Identifying monomeric Fe species for efficient direct methane oxidation to C1 oxygenates with H2O2 over Fe/MOR catalysts

Abstract

Exploring advanced catalysts and reaction systems operated at mild reaction conditions is crucial for conducting the direct methane oxidation reaction toward oxygenate products. Many efforts have been put into research on pentasil-type (MFI) zeolites based on mononuclear and/or binuclear iron sites, using H2O2 as the oxidant. In this work, we present a modified liquid ion-exchange method to better control Fe loading in a mordenite-type (MOR) zeolite with a Si/Al molar ratio of 9. The optimized Fe/MOR catalyst showed excellent performance in the direct methane oxidation reaction with turnover frequencies (TOFs) of 555 h-1 to C1 oxygenates, significantly better than the reported activity. Multiple comparative experiments were conducted to reveal the mechanism behind the performance.
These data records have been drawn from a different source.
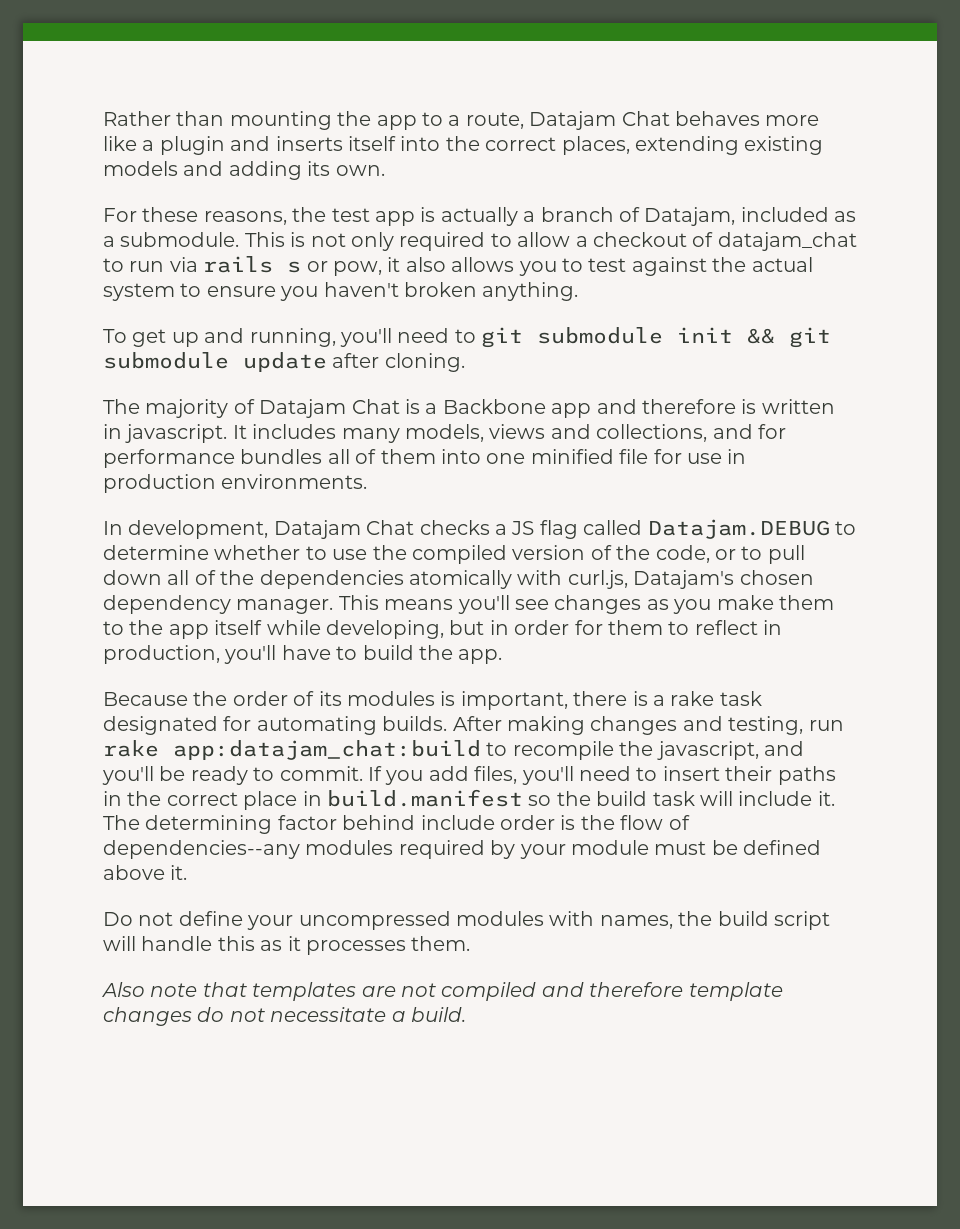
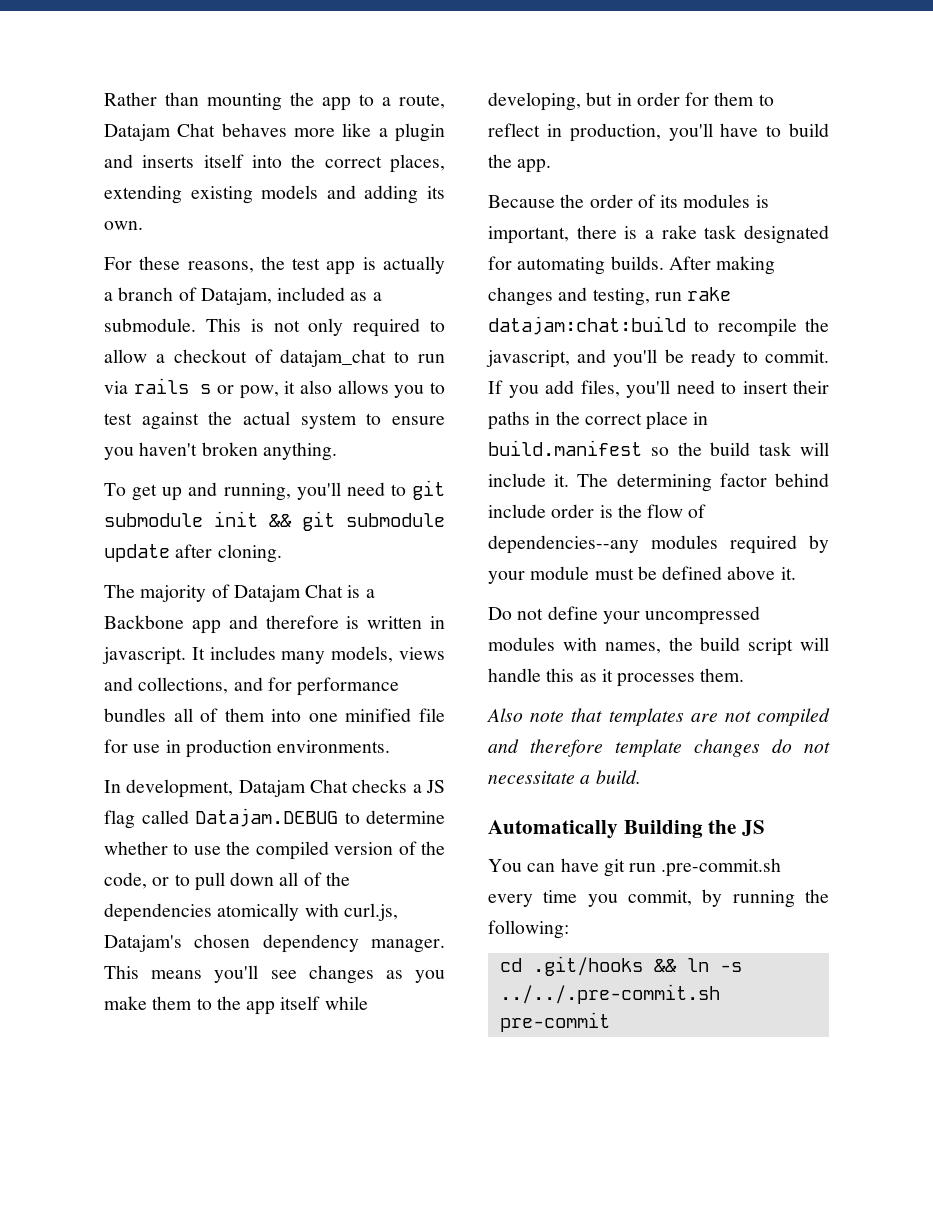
- After making changes and testing, run rake app:datajam_chat:build to recompile the javascript, and you'll be ready to commit.
+ After making changes and testing, run rake datajam:chat:build to recompile the javascript, and you'll be ready to commit.
+ Automatically Building the JS
+ You can have git run .pre-commit.sh every time you commit, by running the following:
+ cd .git/hooks && ln -s ../../.pre-commit.sh pre-commit

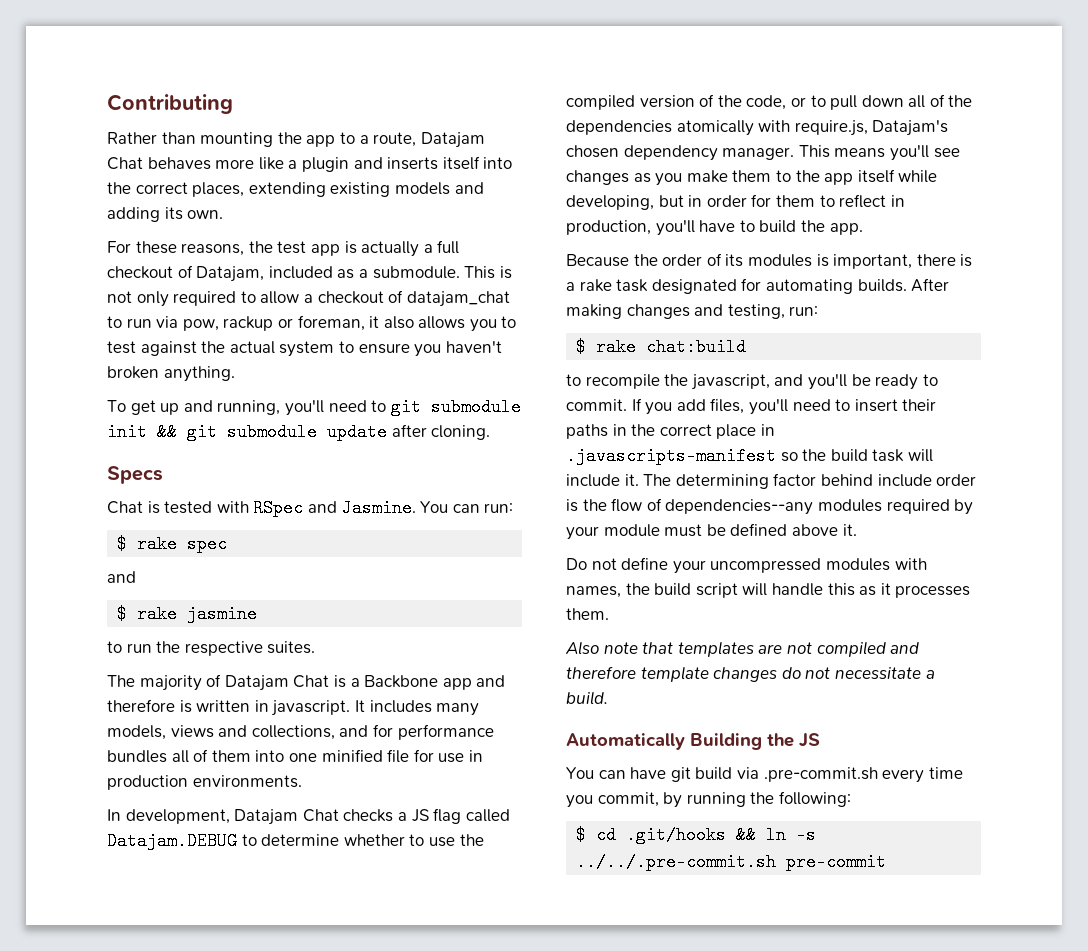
+ Contributing
- For these reasons, the test app is actually a branch of Datajam, included as a submodule.
+ For these reasons, the test app is actually a full checkout of Datajam, included as a submodule.
- This is not only required to allow a checkout of datajam_chat to run via rails s or pow, it also allows you to test against the actual system to ensure you haven't broken anything.
+ This is not only required to allow a checkout of datajam_chat to run via pow, rackup or foreman, it also allows you to test against the actual system to ensure you haven't broken anything.
+ Specs
+ Chat is tested with RSpec and Jasmine. You can run:
+ $ rake spec
+ and
+ $ rake jasmine
+ to run the respective suites.
- In development, Datajam Chat checks a JS flag called Datajam.DEBUG to determine whether to use the compiled version of the code, or to pull down all of the dependencies atomically with curl.js, Datajam's chosen dependency manager.
+ In development, Datajam Chat checks a JS flag called Datajam.DEBUG to determine whether to use the compiled version of the code, or to pull down all of the dependencies atomically with require.js, Datajam's chosen dependency manager.
- After making changes and testing, run rake datajam:chat:build to recompile the javascript, and you'll be ready to commit.
+ After making changes and testing, run:
+ $ rake chat:build
+ to recompile the javascript, and you'll be ready to commit.
- If you add files, you'll need to insert their paths in the correct place in build.manifest so the build task will include it.
+ If you add files, you'll need to insert their paths in the correct place in .javascripts-manifest so the build task will include it.
- You can have git run .pre-commit.sh every time you commit, by running the following:
+ You can have git build via .pre-commit.sh every time you commit, by running the following:
- cd .git/hooks && ln -s ../../.pre-commit.sh pre-commit
+ $ cd .git/hooks && ln -s ../../.pre-commit.sh pre-commit

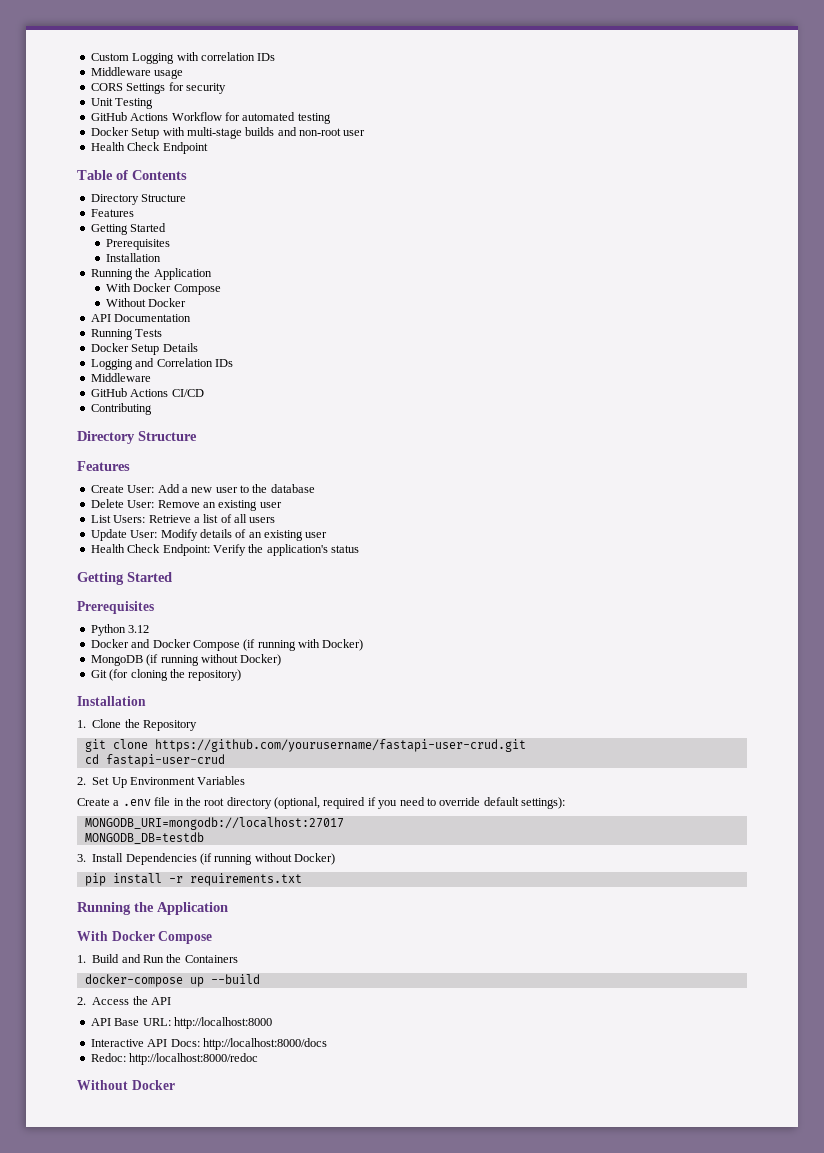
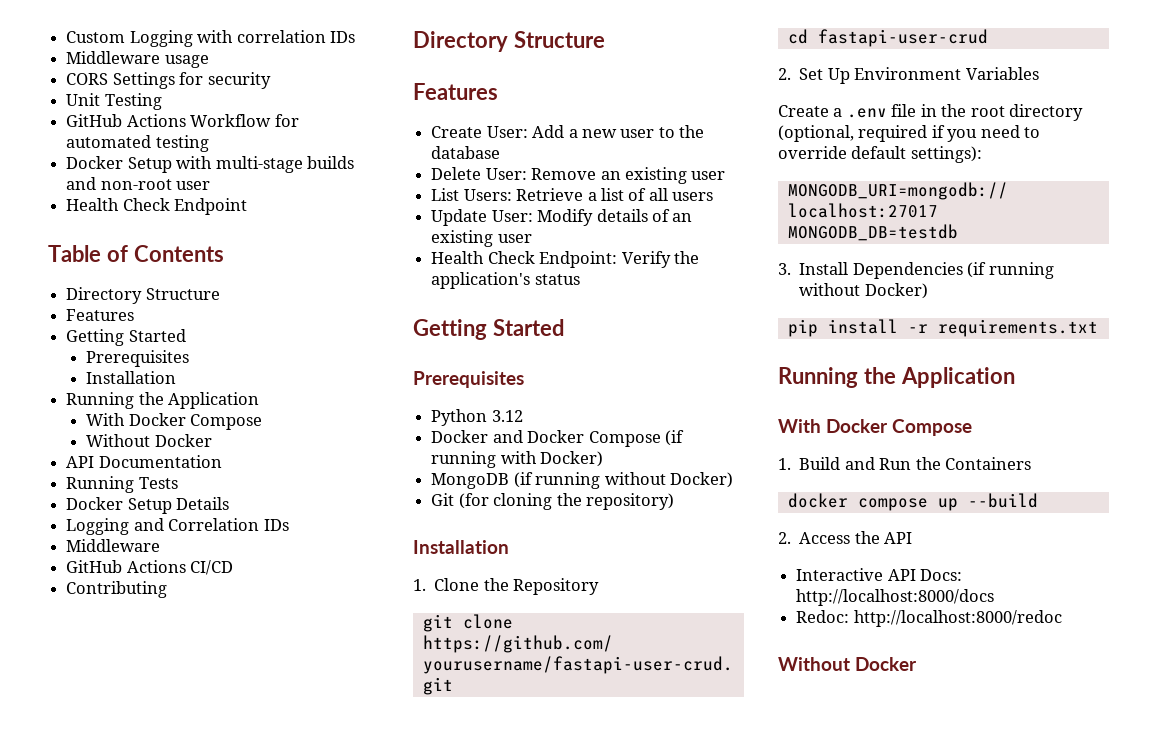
- docker-compose up --build
+ docker compose up --build
- API Base URL: http://localhost:8000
Strikingly, the active sites in the Fe/MOR catalyst were found to be mononuclear iron sites, confirmed by transmission electron microscopy (TEM), ultraviolet-visible diffuse reflectance spectroscopy (UV-vis DRS), and X-ray absorption spectroscopy (XAS). Increasing the iron loading led to the aggregation of the iron sites, which tend to trigger undesirable side reactions (i.e., H2O2 decomposition and over-oxidation), resulting in a significant decrease in TOFs to C1 oxygenates.